Start of INPUT DATA
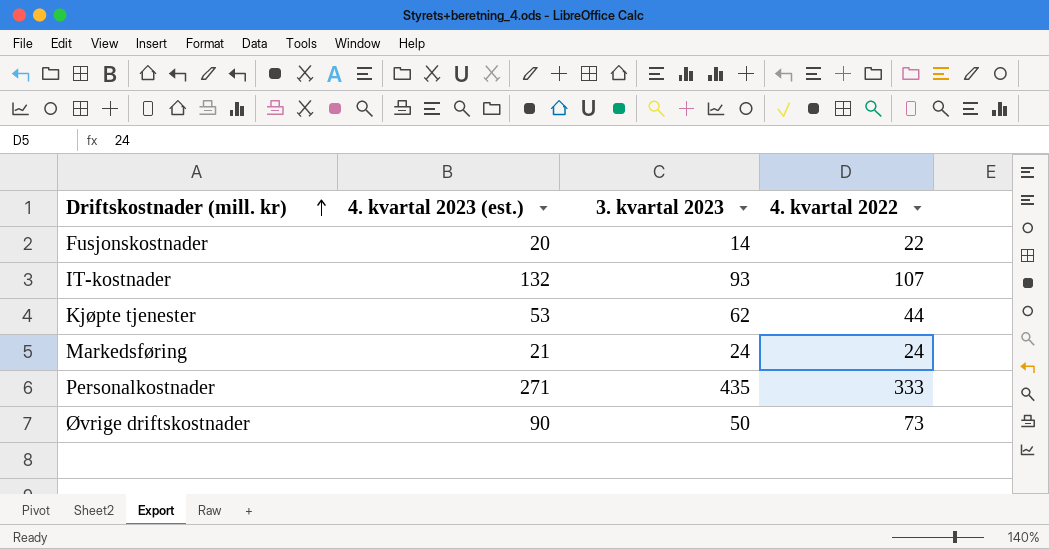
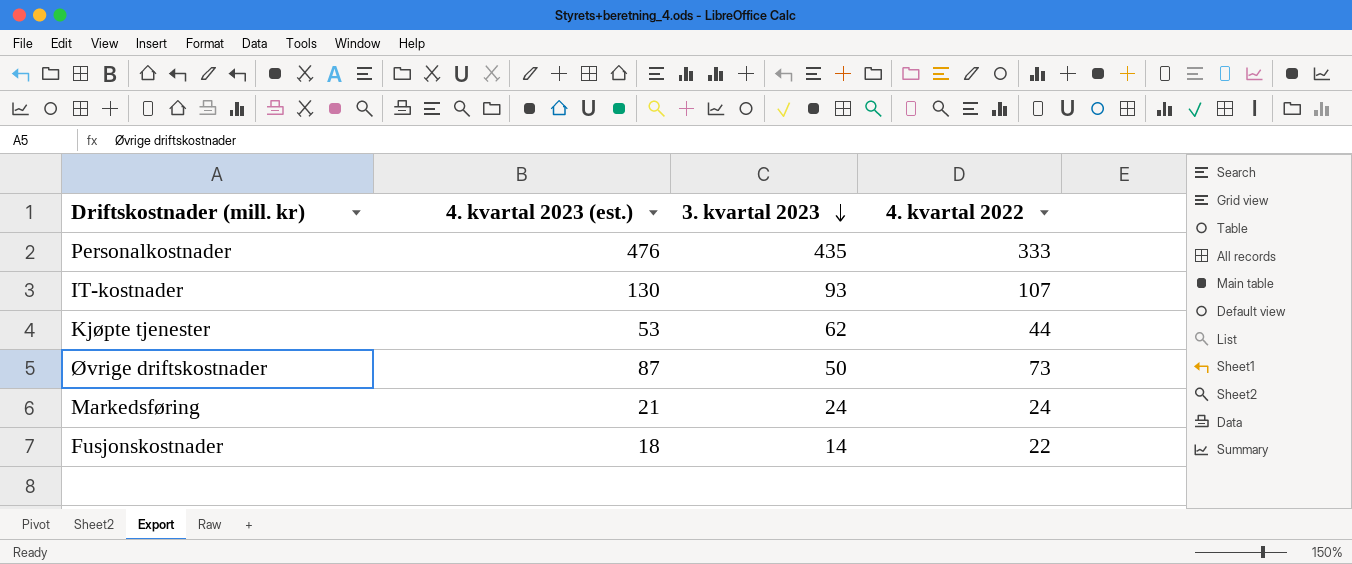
row order: Driftskostnader (mill. kr) ascending -> 3. kvartal 2023 descending
Personalkostnader | 4. kvartal 2023 (est.): 271 -> 476
IT-kostnader | 4. kvartal 2023 (est.): 132 -> 130
Øvrige driftskostnader | 4. kvartal 2023 (est.): 90 -> 87
Fusjonskostnader | 4. kvartal 2023 (est.): 20 -> 18

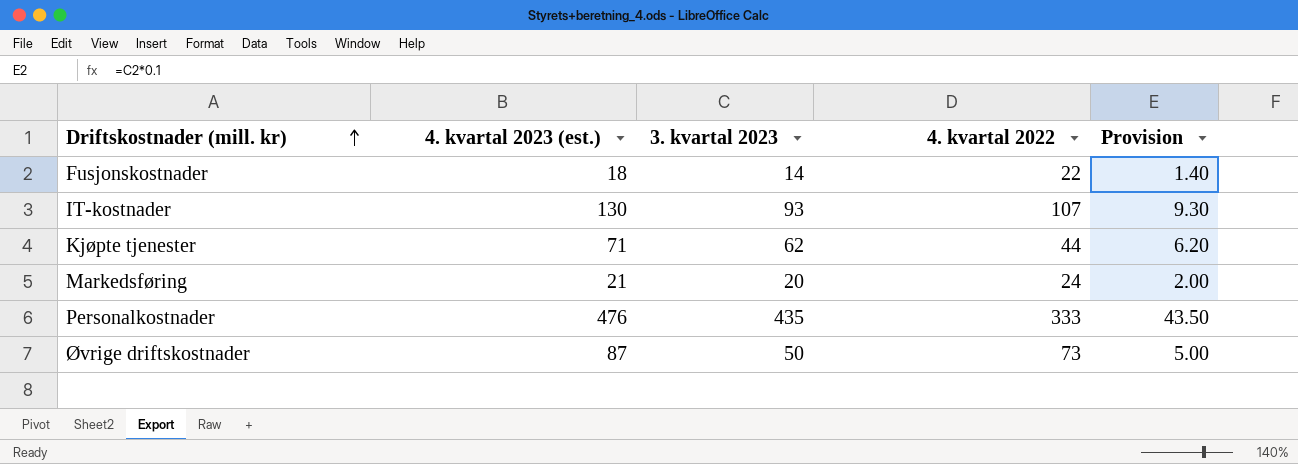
row order: 3. kvartal 2023 descending -> Driftskostnader (mill. kr) ascending
column Provision | formula: none -> [3. kvartal 2023] * 0.1
Kjøpte tjenester | 4. kvartal 2023 (est.): 53 -> 71
Markedsføring | 3. kvartal 2023: 24 -> 20

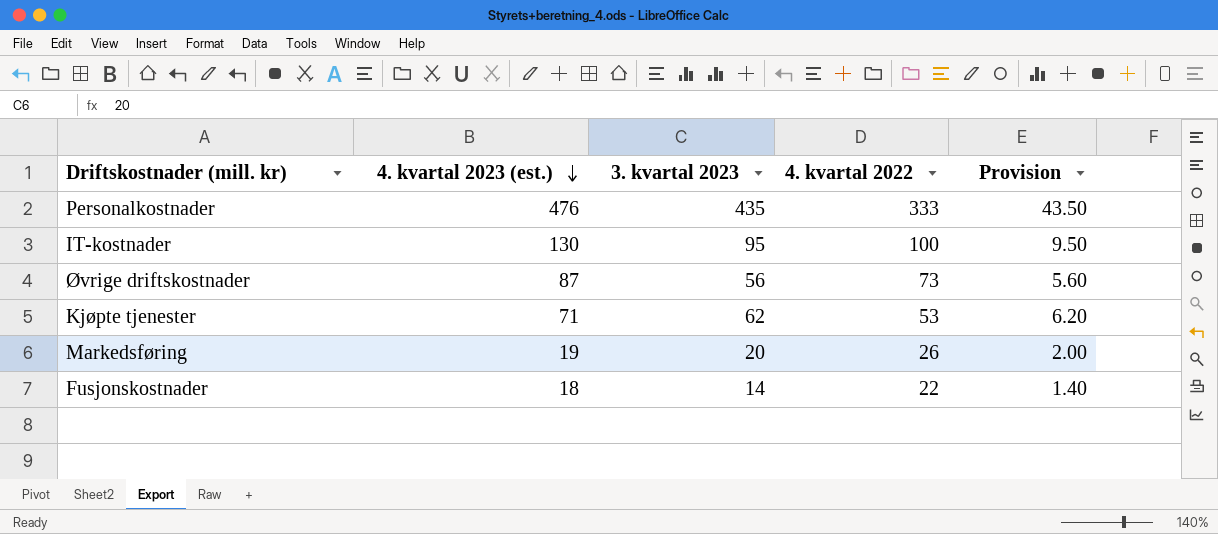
row order: Driftskostnader (mill. kr) ascending -> 4. kvartal 2023 (est.) descending
IT-kostnader | 3. kvartal 2023: 93 -> 95
IT-kostnader | 4. kvartal 2022: 107 -> 100
IT-kostnader | Provision: 9.30 -> 9.50
Øvrige driftskostnader | 3. kvartal 2023: 50 -> 56
Øvrige driftskostnader | Provision: 5.00 -> 5.60
Kjøpte tjenester | 4. kvartal 2022: 44 -> 53
Markedsføring | 4. kvartal 2023 (est.): 21 -> 19
Markedsføring | 4. kvartal 2022: 24 -> 26

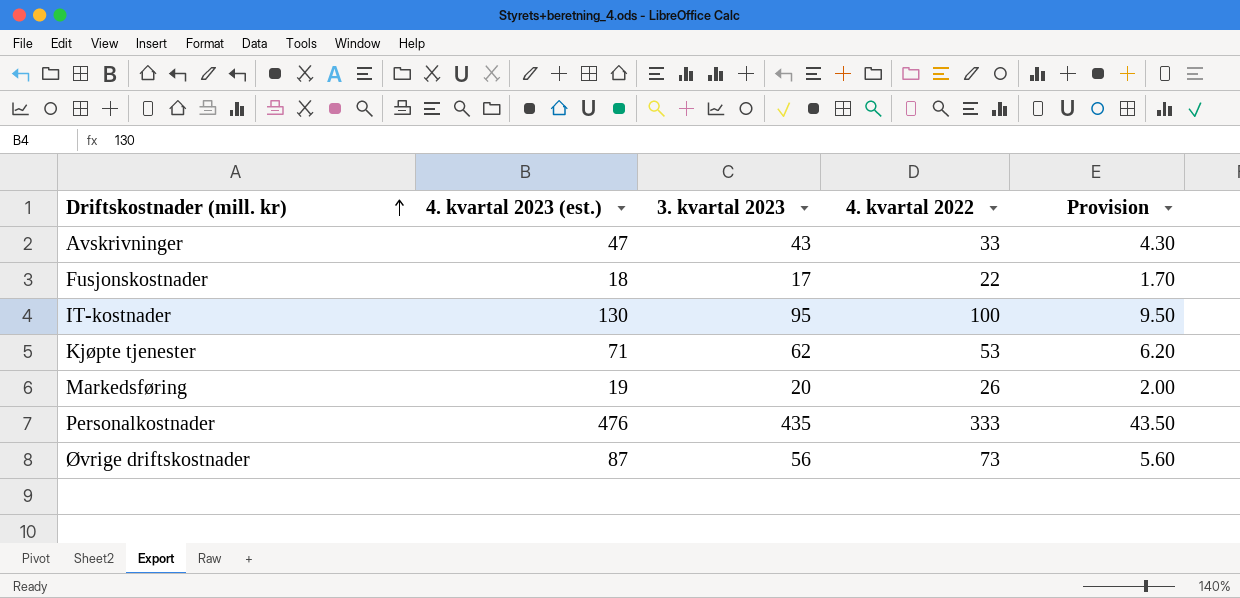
row order: 4. kvartal 2023 (est.) descending -> Driftskostnader (mill. kr) ascending
row Avskrivninger: none -> 47 | 43 | 33 | 4.30
Fusjonskostnader | 3. kvartal 2023: 14 -> 17
Fusjonskostnader | Provision: 1.40 -> 1.70

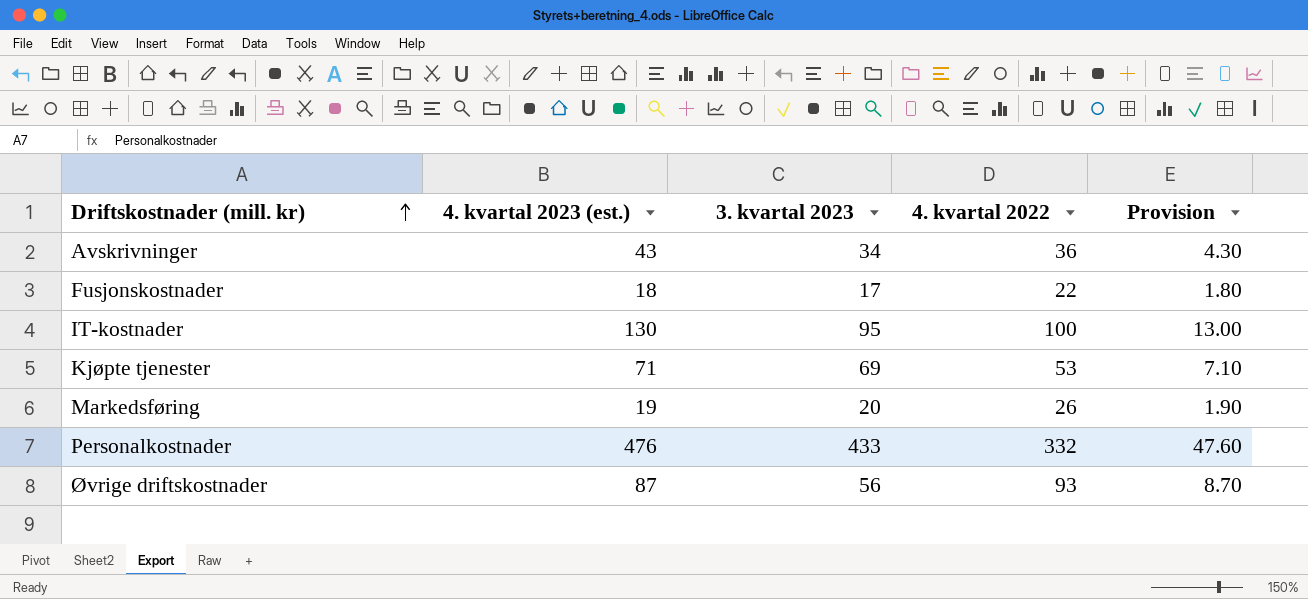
column Provision | formula: [3. kvartal 2023] * 0.1 -> [4. kvartal 2023 (est.)] * 0.1
Avskrivninger | 4. kvartal 2023 (est.): 47 -> 43
Avskrivninger | 3. kvartal 2023: 43 -> 34
Avskrivninger | 4. kvartal 2022: 33 -> 36
Kjøpte tjenester | 3. kvartal 2023: 62 -> 69
Personalkostnader | 3. kvartal 2023: 435 -> 433
Personalkostnader | 4. kvartal 2022: 333 -> 332
Øvrige driftskostnader | 4. kvartal 2022: 73 -> 93

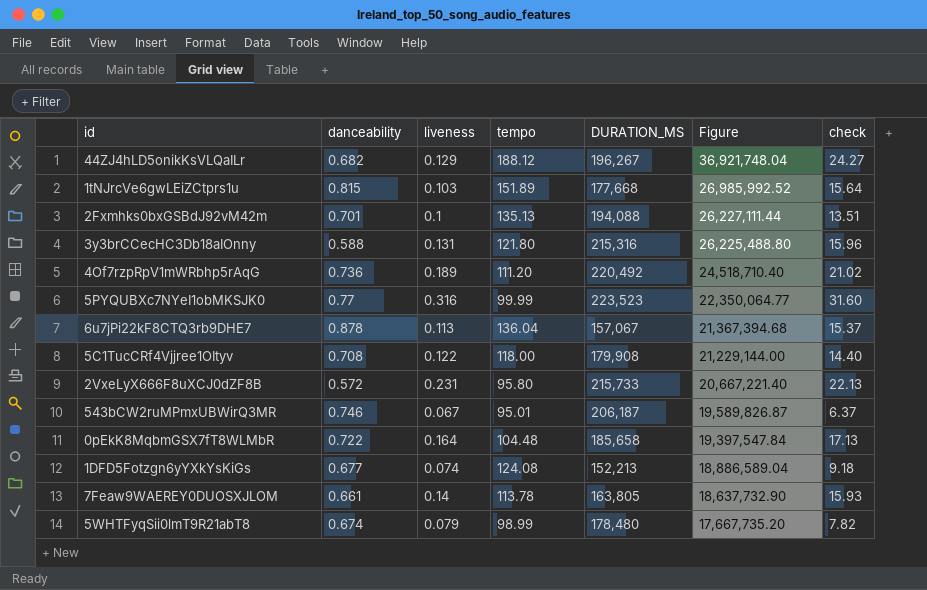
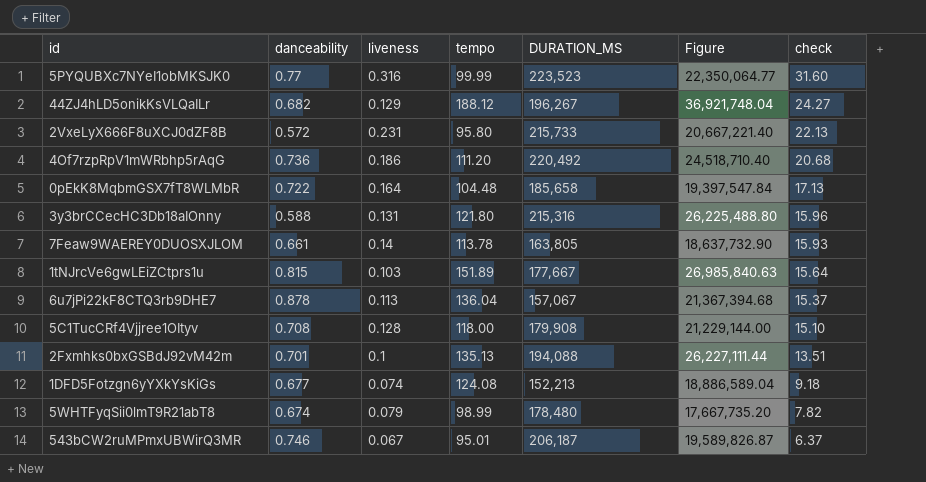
row order: Figure descending -> check descending
4Of7rzpRpV1mWRbhp5rAqG | liveness: 0.189 -> 0.186
4Of7rzpRpV1mWRbhp5rAqG | check: 21.02 -> 20.68
1tNJrcVe6gwLEiZCtprs1u | DURATION_MS: 177,668 -> 177,667
1tNJrcVe6gwLEiZCtprs1u | Figure: 26,985,992.52 -> 26,985,840.63
5C1TucCRf4Vjjree1OItyv | liveness: 0.122 -> 0.128
5C1TucCRf4Vjjree1OItyv | check: 14.40 -> 15.10

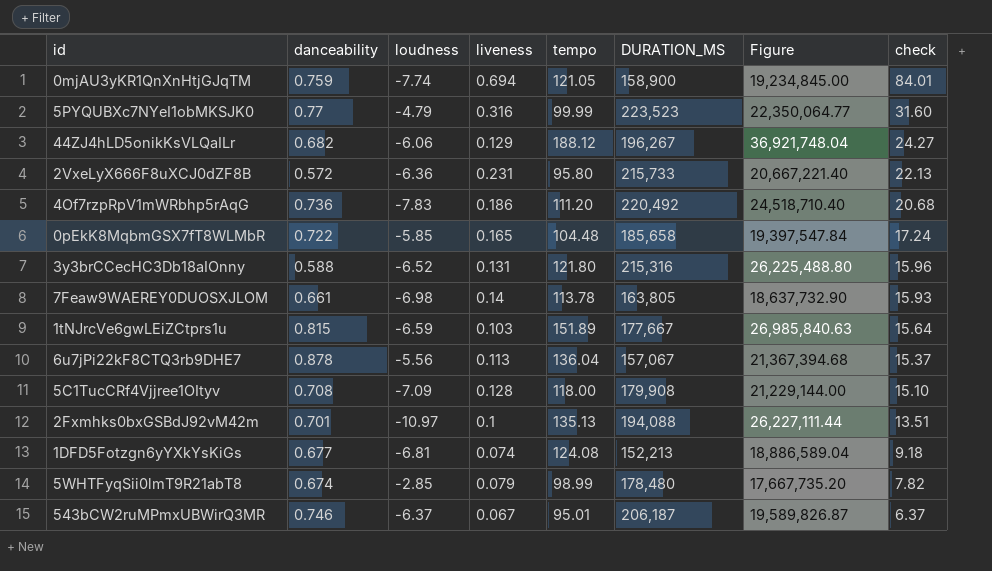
column loudness | position: none -> 3
row 0mjAU3yKR1QnXnHtjGJqTM: none -> 0.759 | -7.74 | 0.694 | 121.05 | 158,900 | 19,234,845.00 | 84.01
0pEkK8MqbmGSX7fT8WLMbR | liveness: 0.164 -> 0.165
0pEkK8MqbmGSX7fT8WLMbR | check: 17.13 -> 17.24

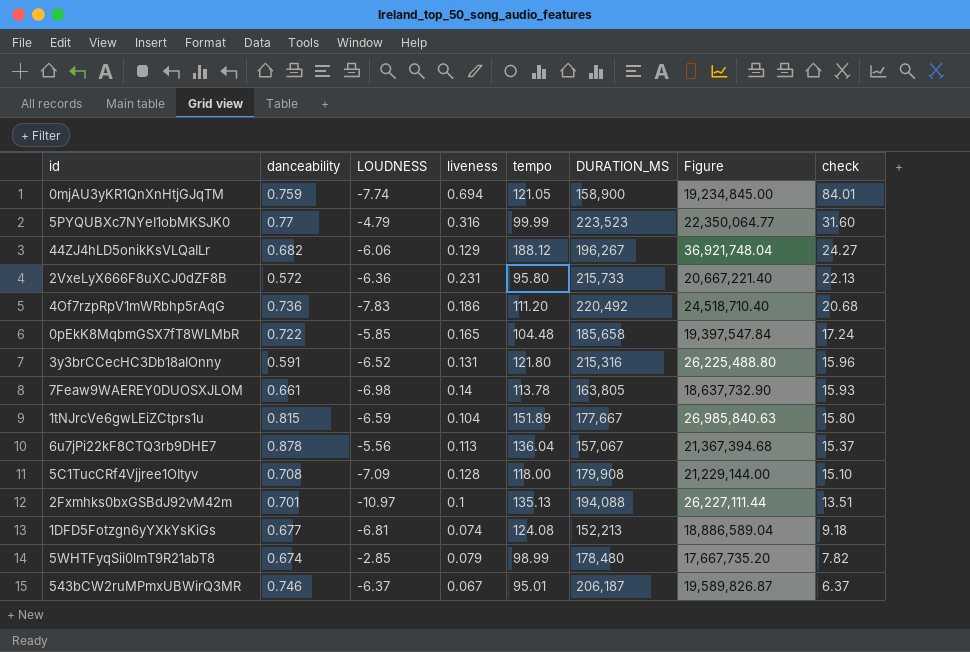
column name: loudness -> LOUDNESS
3y3brCCecHC3Db18aIOnny | danceability: 0.588 -> 0.591
1tNJrcVe6gwLEiZCtprs1u | liveness: 0.103 -> 0.104
1tNJrcVe6gwLEiZCtprs1u | check: 15.64 -> 15.80

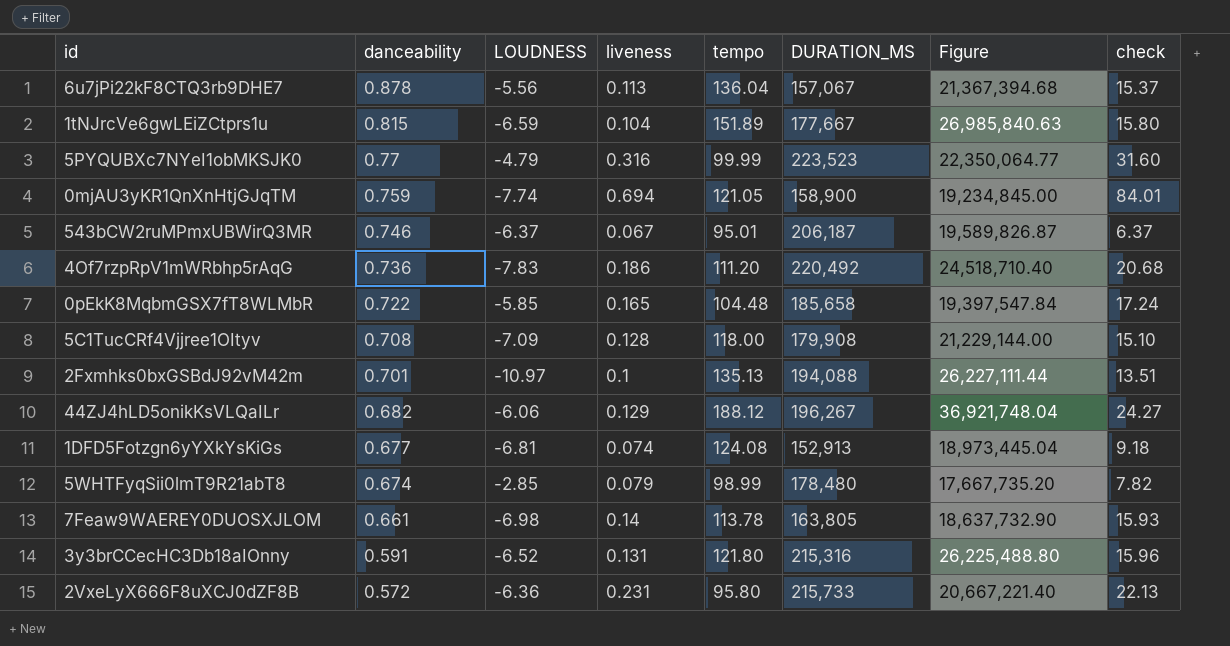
row order: check descending -> danceability descending
1DFD5Fotzgn6yYXkYsKiGs | DURATION_MS: 152,213 -> 152,913
1DFD5Fotzgn6yYXkYsKiGs | Figure: 18,886,589.04 -> 18,973,445.04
End of INPUT DATA
▶ [TASK]
Pull each line holding "formula" out of the listing.

▶ [RESPONSE AREA]
column Provision | formula: none -> [3. kvartal 2023] * 0.1
column Provision | formula: [3. kvartal 2023] * 0.1 -> [4. kvartal 2023 (est.)] * 0.1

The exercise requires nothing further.